■ **EXERCISE DATA**:
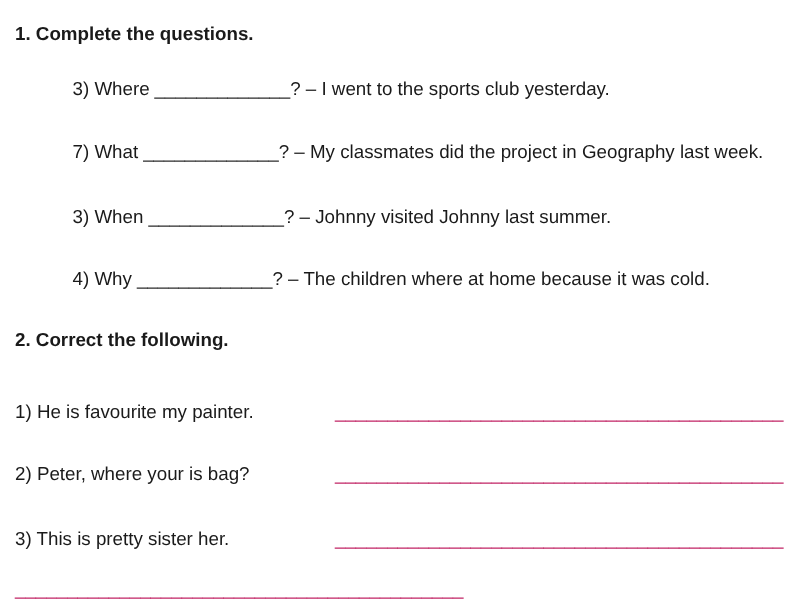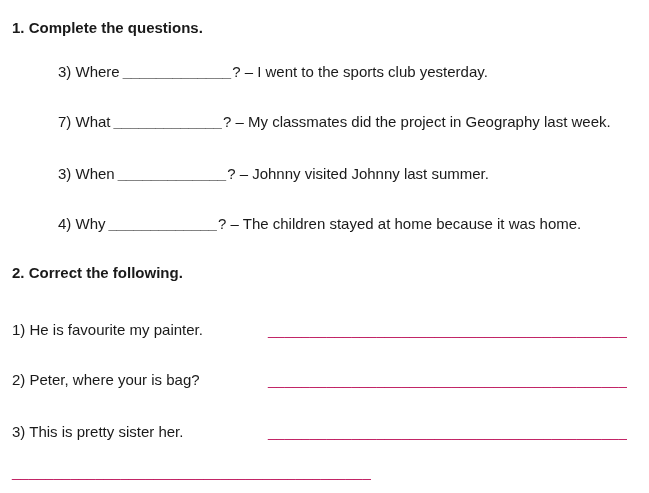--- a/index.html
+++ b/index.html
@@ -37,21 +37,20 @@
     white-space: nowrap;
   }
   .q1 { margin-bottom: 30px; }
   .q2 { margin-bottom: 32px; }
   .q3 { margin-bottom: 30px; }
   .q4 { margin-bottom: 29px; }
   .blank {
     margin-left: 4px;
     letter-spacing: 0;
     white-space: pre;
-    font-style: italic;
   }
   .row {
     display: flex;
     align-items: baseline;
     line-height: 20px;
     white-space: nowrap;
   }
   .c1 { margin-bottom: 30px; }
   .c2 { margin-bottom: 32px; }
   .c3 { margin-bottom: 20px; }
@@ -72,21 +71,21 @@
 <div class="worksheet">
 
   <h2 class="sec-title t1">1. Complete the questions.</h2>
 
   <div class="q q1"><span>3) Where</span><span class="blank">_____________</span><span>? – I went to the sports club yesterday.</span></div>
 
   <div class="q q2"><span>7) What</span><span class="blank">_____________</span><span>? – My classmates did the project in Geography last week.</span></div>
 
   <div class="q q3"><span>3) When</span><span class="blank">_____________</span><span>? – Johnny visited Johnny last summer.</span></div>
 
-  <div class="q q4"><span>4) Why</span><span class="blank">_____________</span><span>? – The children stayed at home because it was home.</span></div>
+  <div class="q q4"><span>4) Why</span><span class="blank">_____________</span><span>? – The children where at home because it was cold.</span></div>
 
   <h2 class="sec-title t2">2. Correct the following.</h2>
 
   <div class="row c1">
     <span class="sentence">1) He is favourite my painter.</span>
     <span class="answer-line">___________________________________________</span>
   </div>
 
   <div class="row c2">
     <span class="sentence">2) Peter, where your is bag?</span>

--

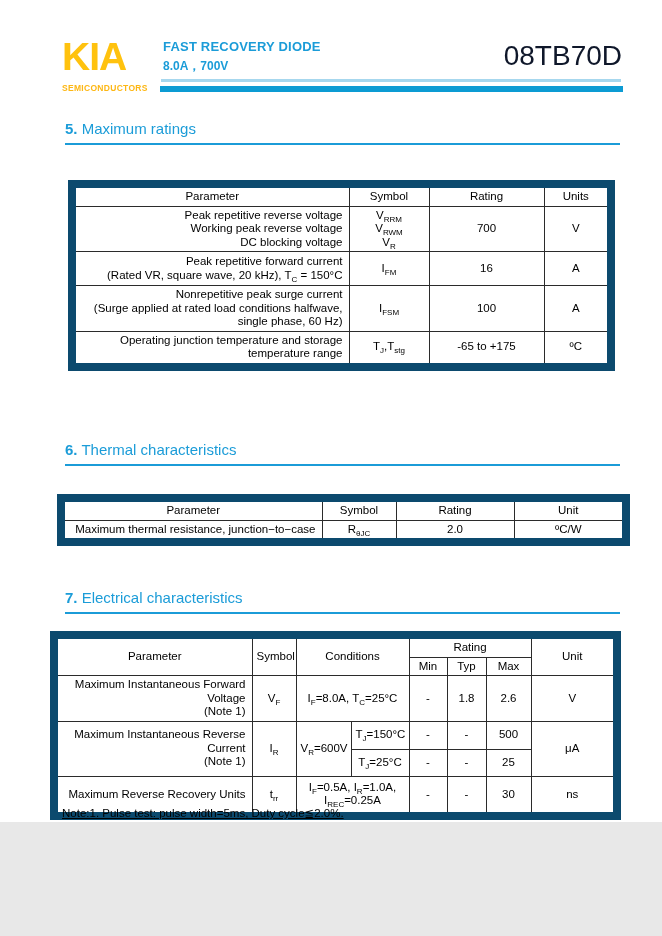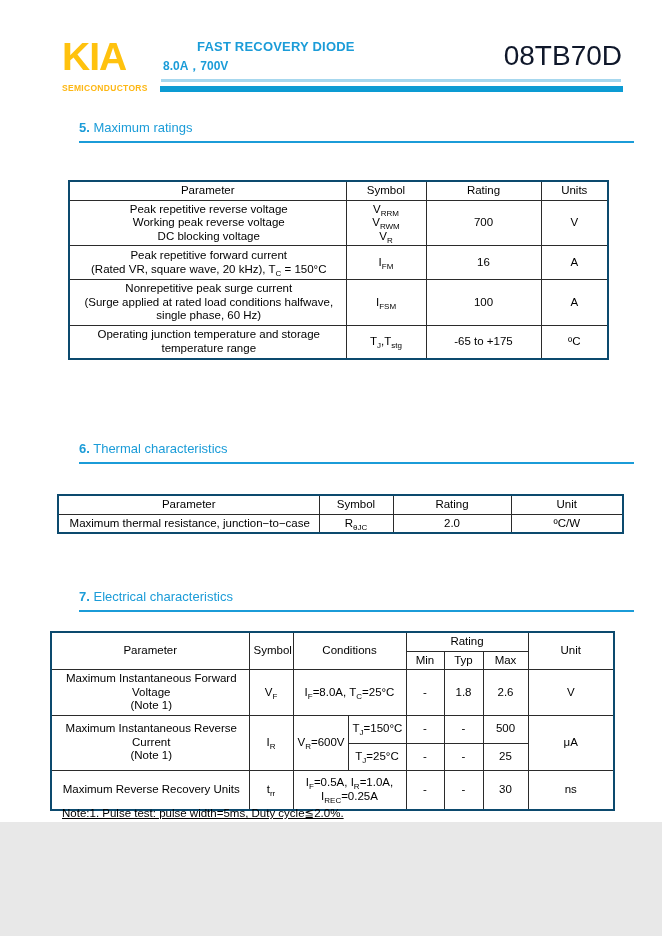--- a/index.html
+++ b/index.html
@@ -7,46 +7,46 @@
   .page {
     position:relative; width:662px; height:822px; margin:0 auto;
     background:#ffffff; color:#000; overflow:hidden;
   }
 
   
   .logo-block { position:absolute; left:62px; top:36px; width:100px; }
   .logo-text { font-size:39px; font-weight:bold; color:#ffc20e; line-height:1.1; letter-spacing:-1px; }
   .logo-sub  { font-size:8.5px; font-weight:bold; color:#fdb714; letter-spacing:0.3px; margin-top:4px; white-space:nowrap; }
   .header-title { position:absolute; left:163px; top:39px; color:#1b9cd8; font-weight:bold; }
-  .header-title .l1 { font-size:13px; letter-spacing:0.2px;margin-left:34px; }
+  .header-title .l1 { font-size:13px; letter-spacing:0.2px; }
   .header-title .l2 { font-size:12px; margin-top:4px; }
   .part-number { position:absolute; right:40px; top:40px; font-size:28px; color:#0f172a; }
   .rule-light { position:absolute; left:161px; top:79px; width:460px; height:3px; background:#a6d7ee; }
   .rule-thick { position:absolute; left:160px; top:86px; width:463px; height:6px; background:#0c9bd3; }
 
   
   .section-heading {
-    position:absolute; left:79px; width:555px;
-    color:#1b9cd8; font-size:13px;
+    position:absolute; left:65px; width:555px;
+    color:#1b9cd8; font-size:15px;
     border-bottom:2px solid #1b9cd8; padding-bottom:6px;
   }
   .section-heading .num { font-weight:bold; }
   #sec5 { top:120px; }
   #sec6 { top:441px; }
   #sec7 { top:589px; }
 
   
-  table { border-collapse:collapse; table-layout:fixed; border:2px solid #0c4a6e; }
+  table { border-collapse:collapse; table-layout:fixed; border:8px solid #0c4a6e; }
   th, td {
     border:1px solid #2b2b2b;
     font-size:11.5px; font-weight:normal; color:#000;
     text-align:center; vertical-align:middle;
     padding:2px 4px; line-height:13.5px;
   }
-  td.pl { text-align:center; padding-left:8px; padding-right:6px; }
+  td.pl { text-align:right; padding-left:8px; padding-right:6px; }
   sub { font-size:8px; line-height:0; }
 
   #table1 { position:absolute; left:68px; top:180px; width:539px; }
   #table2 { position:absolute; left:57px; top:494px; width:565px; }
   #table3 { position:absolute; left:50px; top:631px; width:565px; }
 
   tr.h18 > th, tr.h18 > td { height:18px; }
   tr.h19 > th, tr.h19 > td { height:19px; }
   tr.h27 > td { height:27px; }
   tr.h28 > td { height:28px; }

■ **EXERCISE REQUIREMENTS**:
Look above for the line holding "Correct the following.</h2>". Print it and every line after it, exactly, through the line holding "your is bag?</span>".

■ **EXPECTED ANSWER**:
   <h2 class="sec-title t2">2. Correct the following.</h2>
 
   <div class="row c1">
     <span class="sentence">1) He is favourite my painter.</span>
     <span class="answer-line">___________________________________________</span>
   </div>
 
   <div class="row c2">
     <span class="sentence">2) Peter, where your is bag?</span>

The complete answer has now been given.